• _Action item_: All lines from the one containing "248px; top: 198px;" down to the one containing "455px; top: 215px;", both ends included, are to be given again exactly; omit the rest of the listing below.

START Data for processing

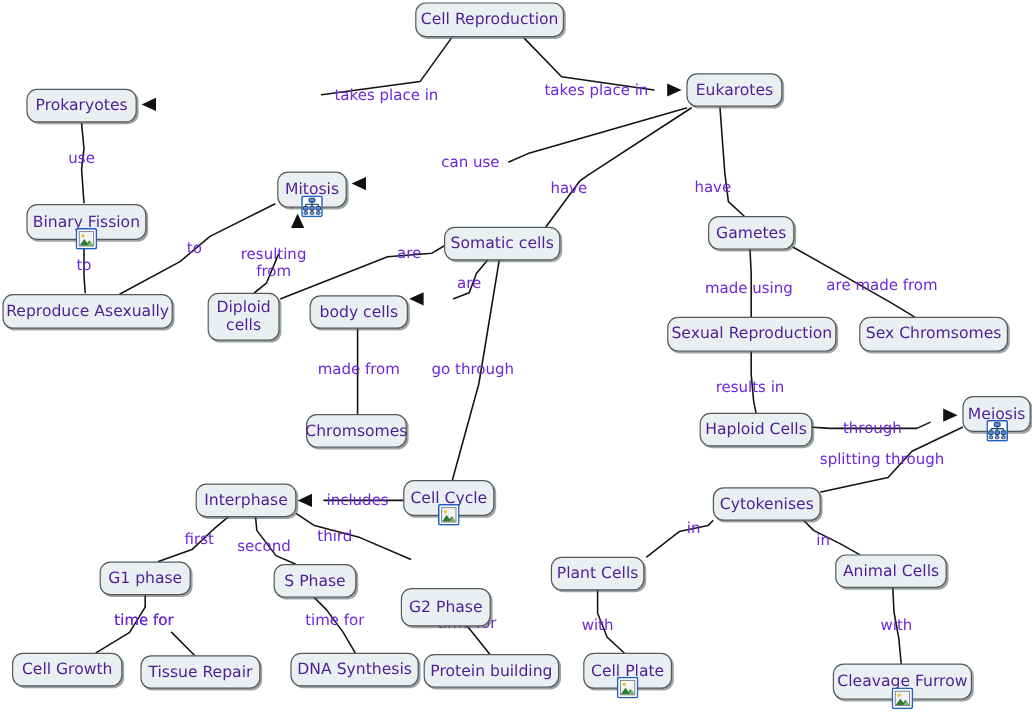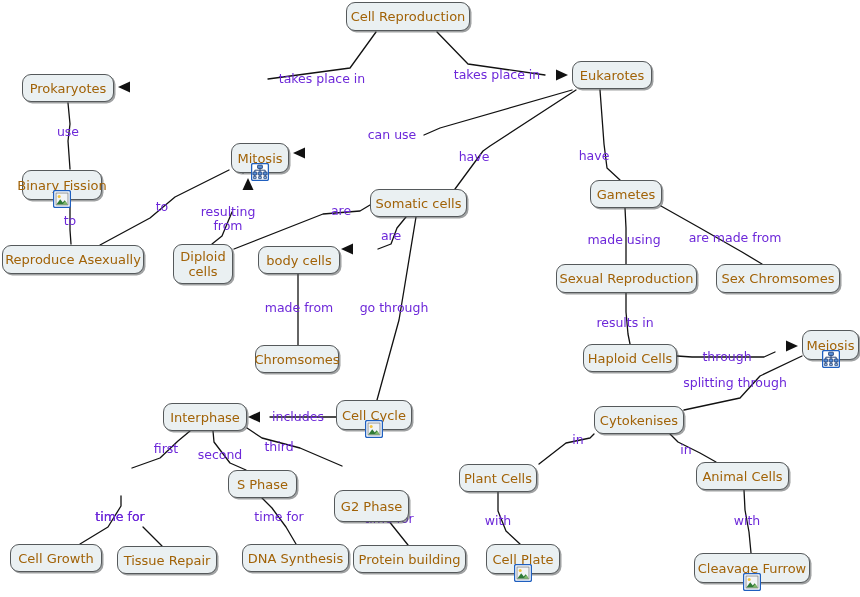--- a/index.html
+++ b/index.html
@@ -25,21 +25,21 @@
     width: 860px;
     height: 597px;
     pointer-events: none;
   }
   .node {
     position: absolute;
     box-sizing: border-box;
     background: #eaf0f2;
     border: 1.4px solid #55595b;
     border-radius: 9px;
-    color: #a16207;
+    color: #4c1d95;
     font-size: 13px;
     line-height: 15px;
     text-align: center;
     display: flex;
     flex-direction: column;
     align-items: center;
     justify-content: center;
     box-shadow: 1.5px 1.5px 0.5px rgba(80,84,86,0.55);
     padding: 3px 7px;
     white-space: nowrap;
@@ -155,21 +155,21 @@
     <div class="link-label" style="left: 747px; top: 521px;">with</div>
     <div class="node" style="left: 346px; top: 2px; width: 124px; height: 29px;">
       <span class="label">Cell Reproduction</span>
     </div>
     <div class="node" style="left: 22px; top: 74px; width: 92px; height: 28px;">
       <span class="label">Prokaryotes</span>
     </div>
     <div class="node" style="left: 572px; top: 61px; width: 80px; height: 28px;">
       <span class="label">Eukarotes</span>
     </div>
-    <div class="node" style="left: 22px; top: 170px; width: 80px; height: 30px;">
+    <div class="node" style="left: 22px; top: 170px; width: 100px; height: 30px;">
       <span class="label">Binary Fission</span>
       <span class="node-icon">
         <svg width="18" height="18" viewBox="0 0 18 18">
           <rect x="0.6" y="0.6" width="16.8" height="16.8" rx="1.4" fill="#ffffff" stroke="#1f5fbf" stroke-width="1.3"></rect>
           <rect x="3" y="3" width="12" height="12" fill="#f2f4f6" stroke="#7a7f85" stroke-width="0.8"></rect>
           <circle cx="6.2" cy="6.4" r="1.5" fill="#f2c23c"></circle>
           <path d="M3.4 14.6 L7.2 9.2 L9.8 12.4 L11.6 10.2 L14.6 14.6 Z" fill="#2f7a36"></path>
           <path d="M9.6 14.6 L12.4 10.8 L14.6 14.6 Z" fill="#7fb56a"></path>
         </svg>
       </span>
@@ -243,20 +243,23 @@
           <rect x="3" y="3" width="12" height="12" fill="#f2f4f6" stroke="#7a7f85" stroke-width="0.8"></rect>
           <circle cx="6.2" cy="6.4" r="1.5" fill="#f2c23c"></circle>
           <path d="M3.4 14.6 L7.2 9.2 L9.8 12.4 L11.6 10.2 L14.6 14.6 Z" fill="#2f7a36"></path>
           <path d="M9.6 14.6 L12.4 10.8 L14.6 14.6 Z" fill="#7fb56a"></path>
         </svg>
       </span>
     </div>
     <div class="node" style="left: 163px; top: 403px; width: 84px; height: 28px;">
       <span class="label">Interphase</span>
     </div>
+    <div class="node" style="left: 83px; top: 468px; width: 76px; height: 28px;">
+      <span class="label">G1 phase</span>
+    </div>
     <div class="node" style="left: 228px; top: 470px; width: 69px; height: 28px;">
       <span class="label">S Phase</span>
     </div>
     <div class="node" style="left: 334px; top: 490px; width: 75px; height: 32px;">
       <span class="label">G2 Phase</span>
     </div>
     <div class="node" style="left: 10px; top: 544px; width: 92px; height: 28px;">
       <span class="label">Cell Growth</span>
     </div>
     <div class="node" style="left: 117px; top: 546px; width: 100px; height: 28px;">

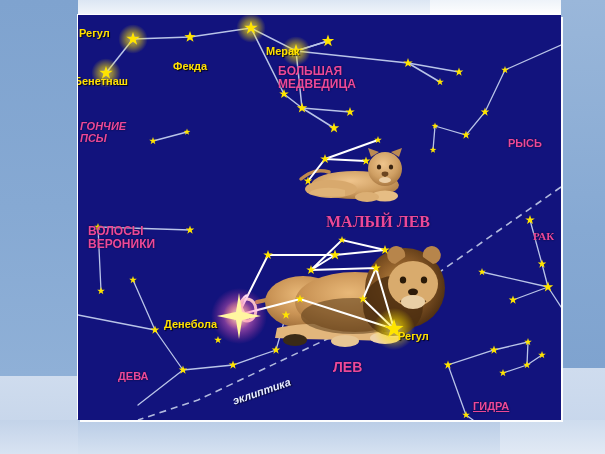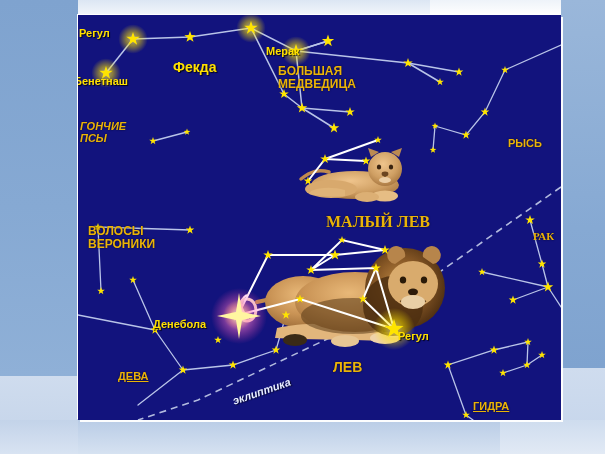--- a/index.html
+++ b/index.html
@@ -45,21 +45,21 @@
 
   
   .photo{position:absolute;pointer-events:none;}
 
   #lion-big{left:155px;top:225px;width:230px;height:125px;}
   #cub{left:215px;top:130px;width:120px;height:60px;}
 
   
   .lbl{position:absolute;white-space:pre;pointer-events:none;
        line-height:1.12;}
-  .lbl-white{color:#eab308;font-weight:bold;
+  .lbl-white{color:#ec4899;font-weight:bold;
        text-shadow:0 0 2px rgba(0,0,0,.7);}
   .lbl-yellow{color:#ffe000;font-weight:bold;
        text-shadow:1px 1px 1px rgba(0,0,0,.85);}
   .ecl-label{color:#e8eeff;font-style:italic;font-weight:bold;
        transform:rotate(-19deg);transform-origin:left center;
        text-shadow:1px 1px 1px rgba(0,0,0,.6);}
 </style>
 </head>
 <body>
 
@@ -417,27 +417,27 @@
         <div class="lbl lbl-white" style="left: 200px; top: 50px; font-size: 12px;">БОЛЬШАЯ
 МЕДВЕДИЦА</div>
         <div class="lbl lbl-white" style="left: 2px; top: 105px; font-size: 11px; font-style: italic;">ГОНЧИЕ
 ПСЫ</div>
         <div class="lbl lbl-white" style="left: 430px; top: 110px; font-size: 11px; margin-top: 12px;">РЫСЬ</div>
         <div class="lbl lbl-white" style="left: 248px; top: 198px; font-size: 16px; font-family: Liberation Serif, serif;">МАЛЫЙ ЛЕВ</div>
         <div class="lbl lbl-white" style="left: 10px; top: 210px; font-size: 12px;">ВОЛОСЫ
 ВЕРОНИКИ</div>
         <div class="lbl lbl-white" style="left: 455px; top: 215px; font-size: 11px; font-family: Liberation Serif, serif;">РАК</div>
         <div class="lbl lbl-white" style="left: 255px; top: 345px; font-size: 14px;">ЛЕВ</div>
-        <div class="lbl lbl-white" style="left: 40px; top: 355px; font-size: 11px; text-decoration: underline;">ДЕВА</div>
+        <div class="lbl lbl-white" style="left: 40px; top: 355px; font-size: 11px;">ДЕВА</div>
         <div class="lbl lbl-white" style="left: 395px; top: 385px; font-size: 11px; text-decoration: underline;">ГИДРА</div>
         <div class="lbl lbl-yellow" style="left: 1px; top: 12px; font-size: 11px;">Регул</div>
-        <div class="lbl lbl-yellow" style="left: 95px; top: 45px; font-size: 14px;">Фекда</div>
+        <div class="lbl lbl-yellow" style="left: 95px; top: 45px; font-size: 11px;">Фекда</div>
         <div class="lbl lbl-yellow" style="left: 188px; top: 30px; font-size: 11px;">Мерак</div>
         <div class="lbl lbl-yellow" style="left: -4px; top: 60px; font-size: 11px;">Бенетнаш</div>
-        <div class="lbl lbl-yellow" style="left: 75px; top: 303px; font-size: 11px;">Денебола</div>
+        <div class="lbl lbl-yellow" style="left: 86px; top: 303px; font-size: 11px;">Денебола</div>
         <div class="lbl lbl-yellow" style="left: 320px; top: 315px; font-size: 11px; text-align: center;">Регул</div>
       </div>
 
     <div class="lbl ecl-label" id="ecl-label" style="left: 155px; top: 380px; font-size: 11px;">эклиптика</div>
 
   </div>
 
 </div>
 
 </body></html>

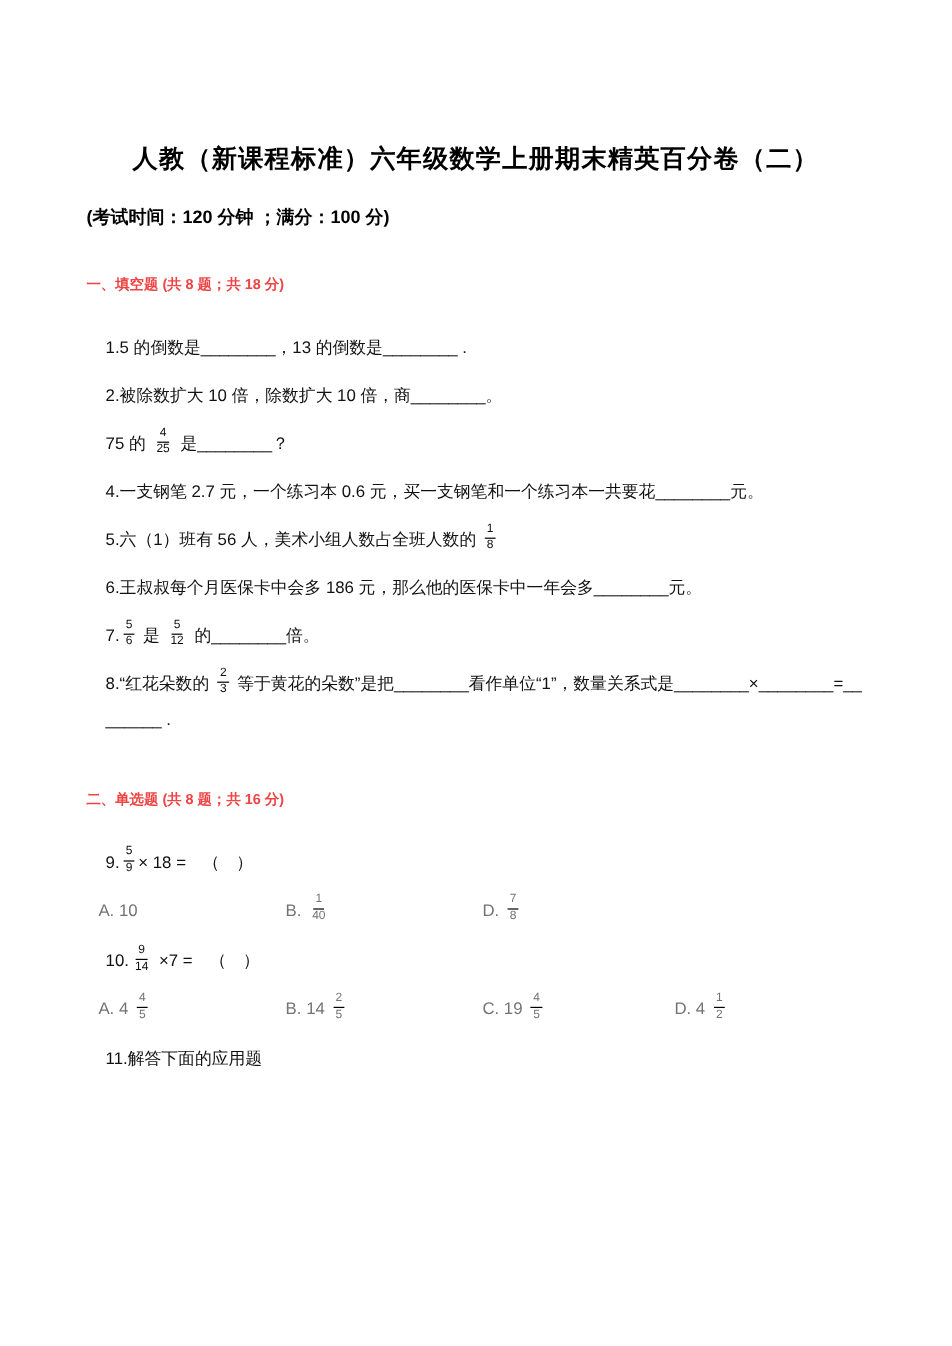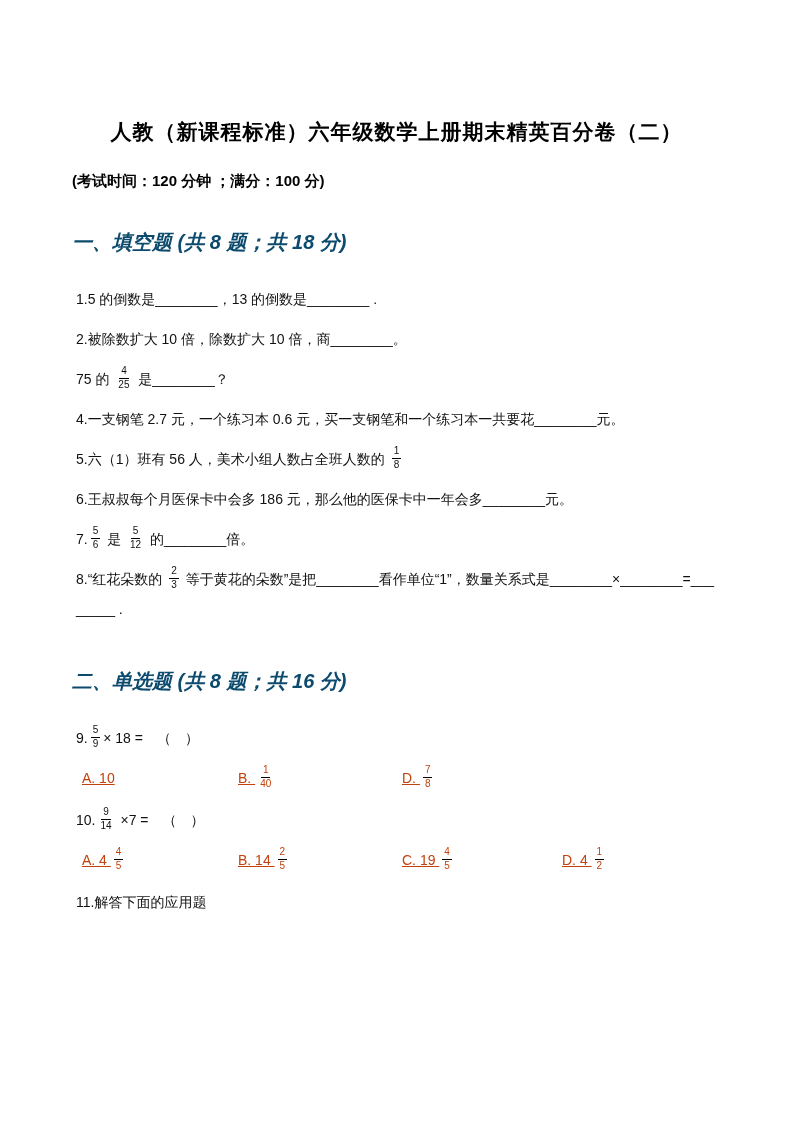--- a/index.html
+++ b/index.html
@@ -12,29 +12,29 @@
     font-size:21px;font-weight:bold;text-align:center;
     margin:0 0 26px 0;letter-spacing:1px;color:#000;
   }
   .subtitle{
     font-size:15px;font-weight:bold;text-align:left;
     margin:0 0 38px 0;color:#000;
   }
   .section{margin:0;}
   .section + .section{margin-top:44px;}
   .section-heading{
-    font-size:20px;font-weight:bold;color:#0c4a6e;margin:0 0 28px 0;font-style:italic;
+    font-size:12px;font-weight:bold;color:#ef4444;margin:0 0 28px 0;
   }
   .q-line{
-    font-size:14px;line-height:30px;margin:0 0 10px 4px;color:#111;
+    font-size:14px;line-height:30px;margin:0 0 10px 16px;color:#111;
     word-break:break-all;
   }
   .opt-row{
     display:grid;grid-template-columns:156px 164px 160px 1fr;
-    padding-left:10px;font-size:14px;line-height:30px;margin:0 0 12px 0;color:#c2410c;text-decoration:underline;
+    padding-left:10px;font-size:14px;line-height:30px;margin:0 0 12px 0;color:#737373;
   }
   .opt{white-space:nowrap;}
   .frac{
     display:inline-flex;flex-direction:column;align-items:center;
     vertical-align:middle;font-size:10px;line-height:1.25;
     margin:0 3px;transform:translateY(-2px);
   }
   .frac .num{border-bottom:1px solid #000;padding:0 2px;}
   .frac .den{padding:0 2px;}
 </style>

END Data for processing

• _Output of the exercise_:
         <div class="lbl lbl-white" style="left: 248px; top: 198px; font-size: 16px; font-family: Liberation Serif, serif;">МАЛЫЙ ЛЕВ</div>
         <div class="lbl lbl-white" style="left: 10px; top: 210px; font-size: 12px;">ВОЛОСЫ
 ВЕРОНИКИ</div>
         <div class="lbl lbl-white" style="left: 455px; top: 215px; font-size: 11px; font-family: Liberation Serif, serif;">РАК</div>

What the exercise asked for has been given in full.